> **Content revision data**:
-*-*-

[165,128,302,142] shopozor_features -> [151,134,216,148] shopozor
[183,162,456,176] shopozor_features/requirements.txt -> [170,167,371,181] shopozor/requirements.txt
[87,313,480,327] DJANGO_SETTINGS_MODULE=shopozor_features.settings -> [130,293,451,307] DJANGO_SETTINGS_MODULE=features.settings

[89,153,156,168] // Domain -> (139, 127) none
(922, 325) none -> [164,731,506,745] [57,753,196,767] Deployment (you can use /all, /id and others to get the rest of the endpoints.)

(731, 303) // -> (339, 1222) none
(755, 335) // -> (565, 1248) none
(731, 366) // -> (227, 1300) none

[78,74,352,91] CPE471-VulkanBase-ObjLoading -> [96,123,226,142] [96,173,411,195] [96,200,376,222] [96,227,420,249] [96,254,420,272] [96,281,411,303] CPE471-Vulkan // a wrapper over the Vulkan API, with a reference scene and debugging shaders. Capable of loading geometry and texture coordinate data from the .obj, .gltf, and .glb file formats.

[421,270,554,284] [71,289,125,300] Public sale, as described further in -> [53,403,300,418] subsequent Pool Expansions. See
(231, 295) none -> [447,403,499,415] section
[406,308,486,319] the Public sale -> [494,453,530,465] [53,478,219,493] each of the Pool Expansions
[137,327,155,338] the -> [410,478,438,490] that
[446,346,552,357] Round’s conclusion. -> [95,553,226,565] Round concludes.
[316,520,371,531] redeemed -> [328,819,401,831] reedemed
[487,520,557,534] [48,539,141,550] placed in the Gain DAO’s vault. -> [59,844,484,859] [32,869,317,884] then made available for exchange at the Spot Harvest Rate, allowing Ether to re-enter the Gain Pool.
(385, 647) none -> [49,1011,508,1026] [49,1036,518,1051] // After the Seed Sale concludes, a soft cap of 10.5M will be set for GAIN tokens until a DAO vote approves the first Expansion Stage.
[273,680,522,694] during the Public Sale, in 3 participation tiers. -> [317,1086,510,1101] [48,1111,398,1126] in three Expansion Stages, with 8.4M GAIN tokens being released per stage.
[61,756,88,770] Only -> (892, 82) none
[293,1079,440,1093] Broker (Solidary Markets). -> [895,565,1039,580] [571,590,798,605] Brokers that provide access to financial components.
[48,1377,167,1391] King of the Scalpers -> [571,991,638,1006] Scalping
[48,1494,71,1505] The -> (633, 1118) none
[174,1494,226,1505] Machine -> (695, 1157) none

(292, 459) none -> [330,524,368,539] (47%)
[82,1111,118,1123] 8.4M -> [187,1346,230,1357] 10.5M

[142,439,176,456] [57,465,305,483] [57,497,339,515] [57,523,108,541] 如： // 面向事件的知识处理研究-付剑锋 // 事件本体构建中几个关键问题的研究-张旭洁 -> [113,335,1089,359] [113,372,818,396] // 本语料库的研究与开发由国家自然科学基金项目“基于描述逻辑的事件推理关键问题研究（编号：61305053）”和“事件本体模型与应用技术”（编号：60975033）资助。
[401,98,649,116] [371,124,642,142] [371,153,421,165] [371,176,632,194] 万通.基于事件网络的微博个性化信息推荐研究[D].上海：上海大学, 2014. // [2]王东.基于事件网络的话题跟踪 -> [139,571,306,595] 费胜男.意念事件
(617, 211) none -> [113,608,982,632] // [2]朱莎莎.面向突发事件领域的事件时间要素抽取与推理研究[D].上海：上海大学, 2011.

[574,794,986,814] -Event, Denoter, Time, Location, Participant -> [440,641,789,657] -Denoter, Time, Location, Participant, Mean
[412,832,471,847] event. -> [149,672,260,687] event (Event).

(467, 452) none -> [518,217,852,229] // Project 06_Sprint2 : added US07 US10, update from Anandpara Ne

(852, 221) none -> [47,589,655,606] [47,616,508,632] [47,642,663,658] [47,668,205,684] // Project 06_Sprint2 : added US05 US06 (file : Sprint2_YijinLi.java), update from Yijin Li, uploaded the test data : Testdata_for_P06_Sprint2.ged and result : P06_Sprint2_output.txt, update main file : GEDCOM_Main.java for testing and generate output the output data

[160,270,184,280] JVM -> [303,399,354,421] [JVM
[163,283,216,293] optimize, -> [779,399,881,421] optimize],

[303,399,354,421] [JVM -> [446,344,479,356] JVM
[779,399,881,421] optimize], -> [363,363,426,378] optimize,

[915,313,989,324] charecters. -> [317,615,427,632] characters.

-*-*-

> **What the task asks**: Without omitting any record, transcribe the data exactly.

> **Answer to the problem**:
[165,128,302,142] shopozor_features -> [151,134,216,148] shopozor
[183,162,456,176] shopozor_features/requirements.txt -> [170,167,371,181] shopozor/requirements.txt
[87,313,480,327] DJANGO_SETTINGS_MODULE=shopozor_features.settings -> [130,293,451,307] DJANGO_SETTINGS_MODULE=features.settings

[89,153,156,168] // Domain -> (139, 127) none
(922, 325) none -> [164,731,506,745] [57,753,196,767] Deployment (you can use /all, /id and others to get the rest of the endpoints.)

(731, 303) // -> (339, 1222) none
(755, 335) // -> (565, 1248) none
(731, 366) // -> (227, 1300) none

[78,74,352,91] CPE471-VulkanBase-ObjLoading -> [96,123,226,142] [96,173,411,195] [96,200,376,222] [96,227,420,249] [96,254,420,272] [96,281,411,303] CPE471-Vulkan // a wrapper over the Vulkan API, with a reference scene and debugging shaders. Capable of loading geometry and texture coordinate data from the .obj, .gltf, and .glb file formats.

[421,270,554,284] [71,289,125,300] Public sale, as described further in -> [53,403,300,418] subsequent Pool Expansions. See
(231, 295) none -> [447,403,499,415] section
[406,308,486,319] the Public sale -> [494,453,530,465] [53,478,219,493] each of the Pool Expansions
[137,327,155,338] the -> [410,478,438,490] that
[446,346,552,357] Round’s conclusion. -> [95,553,226,565] Round concludes.
[316,520,371,531] redeemed -> [328,819,401,831] reedemed
[487,520,557,534] [48,539,141,550] placed in the Gain DAO’s vault. -> [59,844,484,859] [32,869,317,884] then made available for exchange at the Spot Harvest Rate, allowing Ether to re-enter the Gain Pool.
(385, 647) none -> [49,1011,508,1026] [49,1036,518,1051] // After the Seed Sale concludes, a soft cap of 10.5M will be set for GAIN tokens until a DAO vote approves the first Expansion Stage.
[273,680,522,694] during the Public Sale, in 3 participation tiers. -> [317,1086,510,1101] [48,1111,398,1126] in three Expansion Stages, with 8.4M GAIN tokens being released per stage.
[61,756,88,770] Only -> (892, 82) none
[293,1079,440,1093] Broker (Solidary Markets). -> [895,565,1039,580] [571,590,798,605] Brokers that provide access to financial components.
[48,1377,167,1391] King of the Scalpers -> [571,991,638,1006] Scalping
[48,1494,71,1505] The -> (633, 1118) none
[174,1494,226,1505] Machine -> (695, 1157) none

(292, 459) none -> [330,524,368,539] (47%)
[82,1111,118,1123] 8.4M -> [187,1346,230,1357] 10.5M

[142,439,176,456] [57,465,305,483] [57,497,339,515] [57,523,108,541] 如： // 面向事件的知识处理研究-付剑锋 // 事件本体构建中几个关键问题的研究-张旭洁 -> [113,335,1089,359] [113,372,818,396] // 本语料库的研究与开发由国家自然科学基金项目“基于描述逻辑的事件推理关键问题研究（编号：61305053）”和“事件本体模型与应用技术”（编号：60975033）资助。
[401,98,649,116] [371,124,642,142] [371,153,421,165] [371,176,632,194] 万通.基于事件网络的微博个性化信息推荐研究[D].上海：上海大学, 2014. // [2]王东.基于事件网络的话题跟踪 -> [139,571,306,595] 费胜男.意念事件
(617, 211) none -> [113,608,982,632] // [2]朱莎莎.面向突发事件领域的事件时间要素抽取与推理研究[D].上海：上海大学, 2011.

[574,794,986,814] -Event, Denoter, Time, Location, Participant -> [440,641,789,657] -Denoter, Time, Location, Participant, Mean
[412,832,471,847] event. -> [149,672,260,687] event (Event).

(467, 452) none -> [518,217,852,229] // Project 06_Sprint2 : added US07 US10, update from Anandpara Ne

(852, 221) none -> [47,589,655,606] [47,616,508,632] [47,642,663,658] [47,668,205,684] // Project 06_Sprint2 : added US05 US06 (file : Sprint2_YijinLi.java), update from Yijin Li, uploaded the test data : Testdata_for_P06_Sprint2.ged and result : P06_Sprint2_output.txt, update main file : GEDCOM_Main.java for testing and generate output the output data

[160,270,184,280] JVM -> [303,399,354,421] [JVM
[163,283,216,293] optimize, -> [779,399,881,421] optimize],

[303,399,354,421] [JVM -> [446,344,479,356] JVM
[779,399,881,421] optimize], -> [363,363,426,378] optimize,

[915,313,989,324] charecters. -> [317,615,427,632] characters.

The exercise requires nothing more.